- **YOUR TASK**:
From the records, return each line that has the word "Hospitalizations" in it.

- **Excerpts from a dataset**:

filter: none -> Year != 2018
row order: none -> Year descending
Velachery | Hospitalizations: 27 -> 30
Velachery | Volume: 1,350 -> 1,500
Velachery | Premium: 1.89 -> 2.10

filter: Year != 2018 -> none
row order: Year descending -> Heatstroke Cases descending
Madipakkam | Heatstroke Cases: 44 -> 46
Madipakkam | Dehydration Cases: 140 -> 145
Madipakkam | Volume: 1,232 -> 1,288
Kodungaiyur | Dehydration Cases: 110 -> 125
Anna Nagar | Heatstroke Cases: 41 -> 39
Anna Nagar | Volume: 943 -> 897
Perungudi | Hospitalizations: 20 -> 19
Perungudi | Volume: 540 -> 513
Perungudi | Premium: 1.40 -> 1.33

--

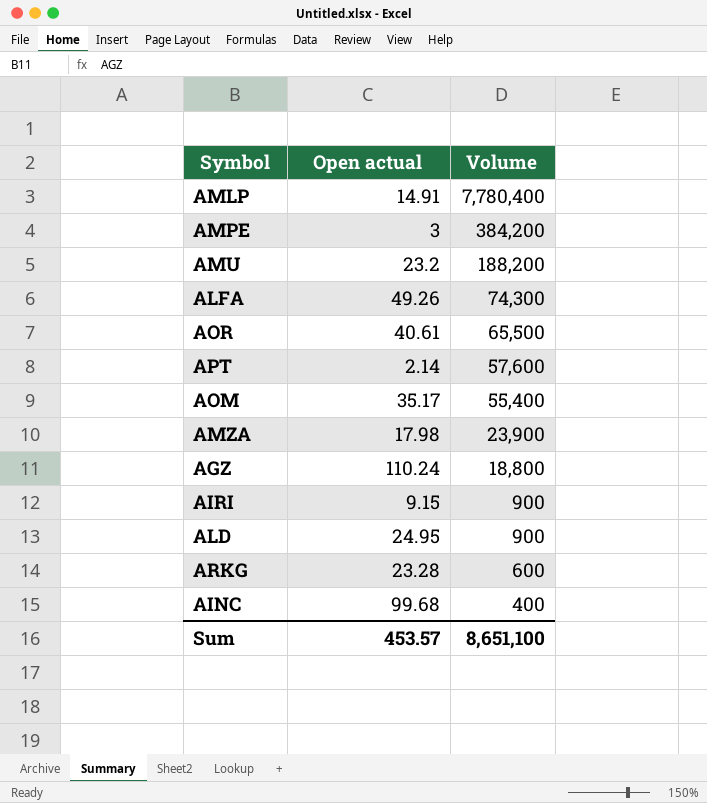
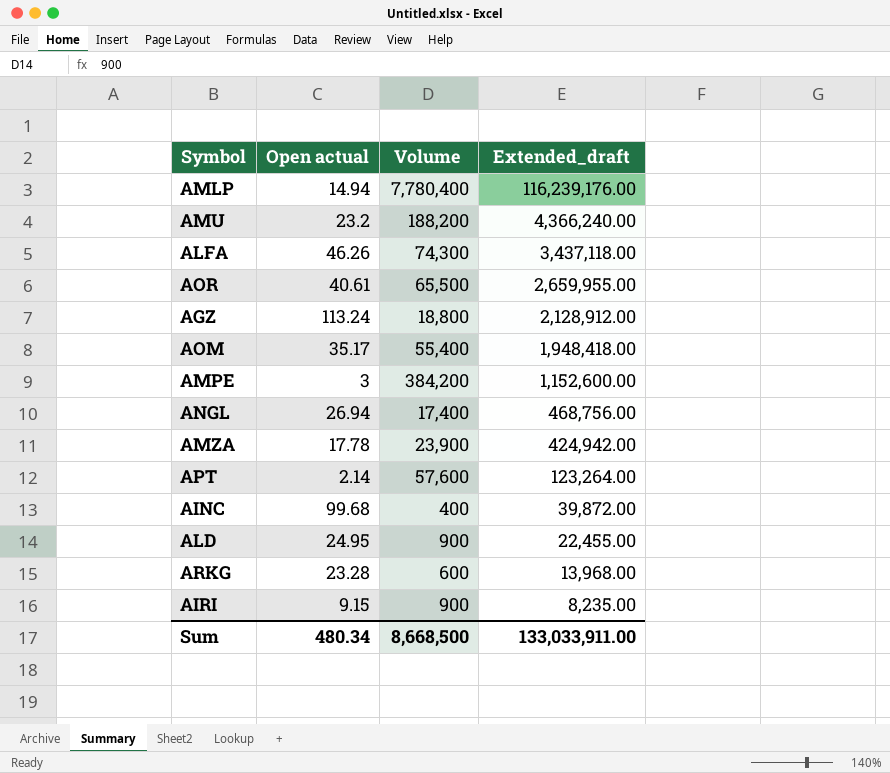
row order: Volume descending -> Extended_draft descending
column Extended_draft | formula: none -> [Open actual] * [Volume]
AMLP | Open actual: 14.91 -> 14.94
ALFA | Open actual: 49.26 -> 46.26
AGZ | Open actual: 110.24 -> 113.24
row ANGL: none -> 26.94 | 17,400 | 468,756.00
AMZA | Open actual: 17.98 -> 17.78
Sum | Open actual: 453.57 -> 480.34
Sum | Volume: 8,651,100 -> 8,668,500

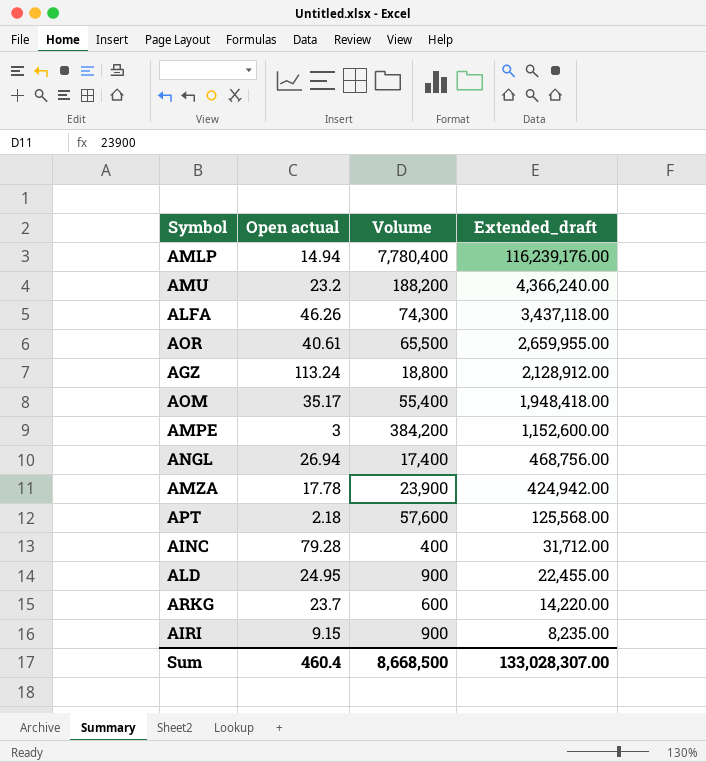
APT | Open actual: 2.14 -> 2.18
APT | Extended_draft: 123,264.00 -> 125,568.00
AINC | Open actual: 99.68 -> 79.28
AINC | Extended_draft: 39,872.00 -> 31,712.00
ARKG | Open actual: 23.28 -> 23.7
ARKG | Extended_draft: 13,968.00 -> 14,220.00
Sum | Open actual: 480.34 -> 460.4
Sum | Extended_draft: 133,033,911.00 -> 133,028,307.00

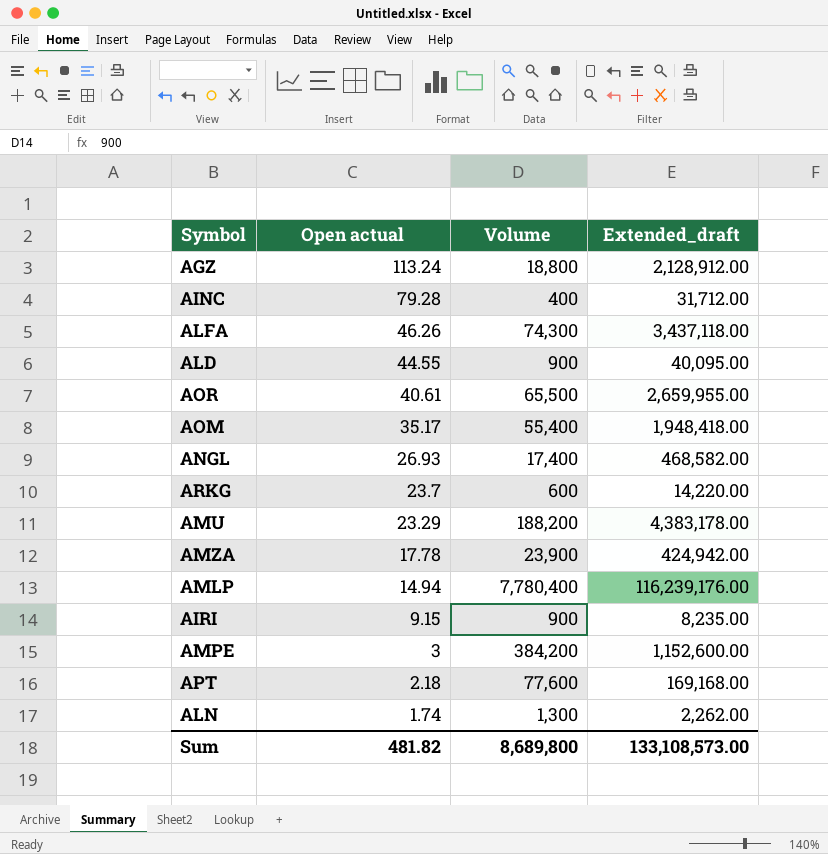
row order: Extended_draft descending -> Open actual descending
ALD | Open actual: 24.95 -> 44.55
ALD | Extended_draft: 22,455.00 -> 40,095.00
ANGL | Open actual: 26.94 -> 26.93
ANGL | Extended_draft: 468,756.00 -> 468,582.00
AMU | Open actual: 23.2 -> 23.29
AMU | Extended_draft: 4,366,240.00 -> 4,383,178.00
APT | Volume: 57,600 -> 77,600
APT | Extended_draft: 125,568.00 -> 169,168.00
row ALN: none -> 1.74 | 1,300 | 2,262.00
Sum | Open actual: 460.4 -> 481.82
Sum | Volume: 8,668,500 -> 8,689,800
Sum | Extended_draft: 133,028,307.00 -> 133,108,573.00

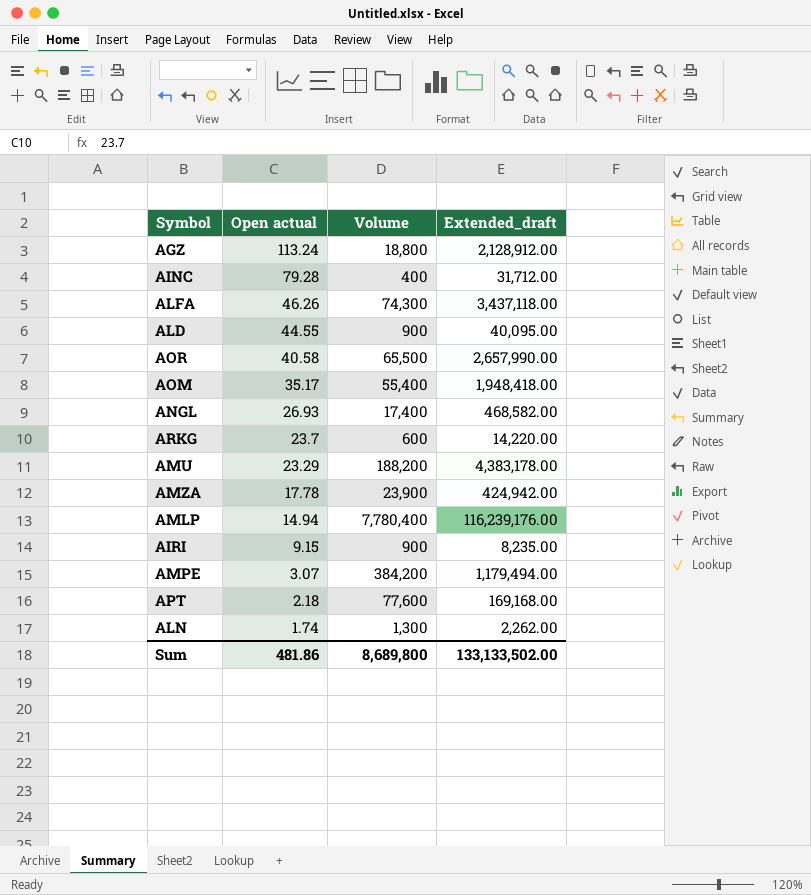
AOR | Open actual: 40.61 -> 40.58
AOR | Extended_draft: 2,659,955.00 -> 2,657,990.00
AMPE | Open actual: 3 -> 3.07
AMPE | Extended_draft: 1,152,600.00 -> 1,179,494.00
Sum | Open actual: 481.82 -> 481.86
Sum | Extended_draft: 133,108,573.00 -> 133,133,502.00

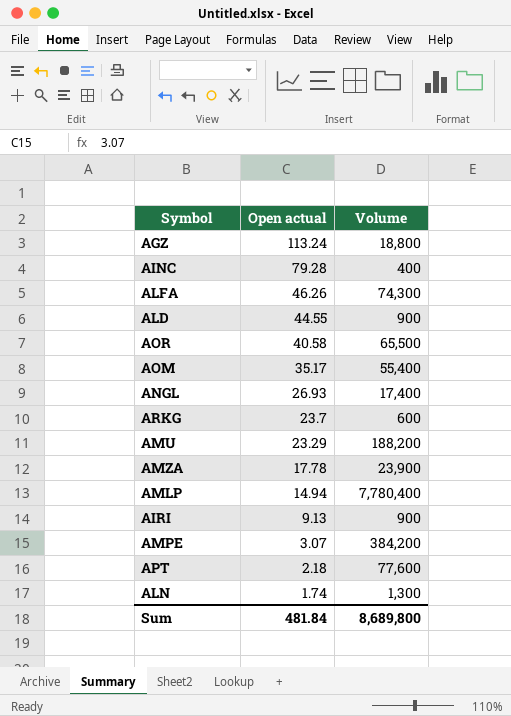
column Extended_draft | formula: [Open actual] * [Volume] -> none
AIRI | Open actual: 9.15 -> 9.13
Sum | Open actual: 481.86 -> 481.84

...

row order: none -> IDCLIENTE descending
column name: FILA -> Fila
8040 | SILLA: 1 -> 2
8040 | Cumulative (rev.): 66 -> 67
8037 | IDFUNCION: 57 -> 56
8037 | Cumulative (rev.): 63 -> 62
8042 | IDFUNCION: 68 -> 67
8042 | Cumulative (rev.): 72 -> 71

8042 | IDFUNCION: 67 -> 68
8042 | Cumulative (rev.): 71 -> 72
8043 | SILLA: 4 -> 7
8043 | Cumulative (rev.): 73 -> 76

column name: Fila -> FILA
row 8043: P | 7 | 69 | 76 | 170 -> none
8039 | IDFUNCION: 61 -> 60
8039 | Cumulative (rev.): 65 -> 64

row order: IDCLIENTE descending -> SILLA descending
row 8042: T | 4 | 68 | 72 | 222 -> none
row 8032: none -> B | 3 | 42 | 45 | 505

- **RESULT**:
Velachery | Hospitalizations: 27 -> 30
Perungudi | Hospitalizations: 20 -> 19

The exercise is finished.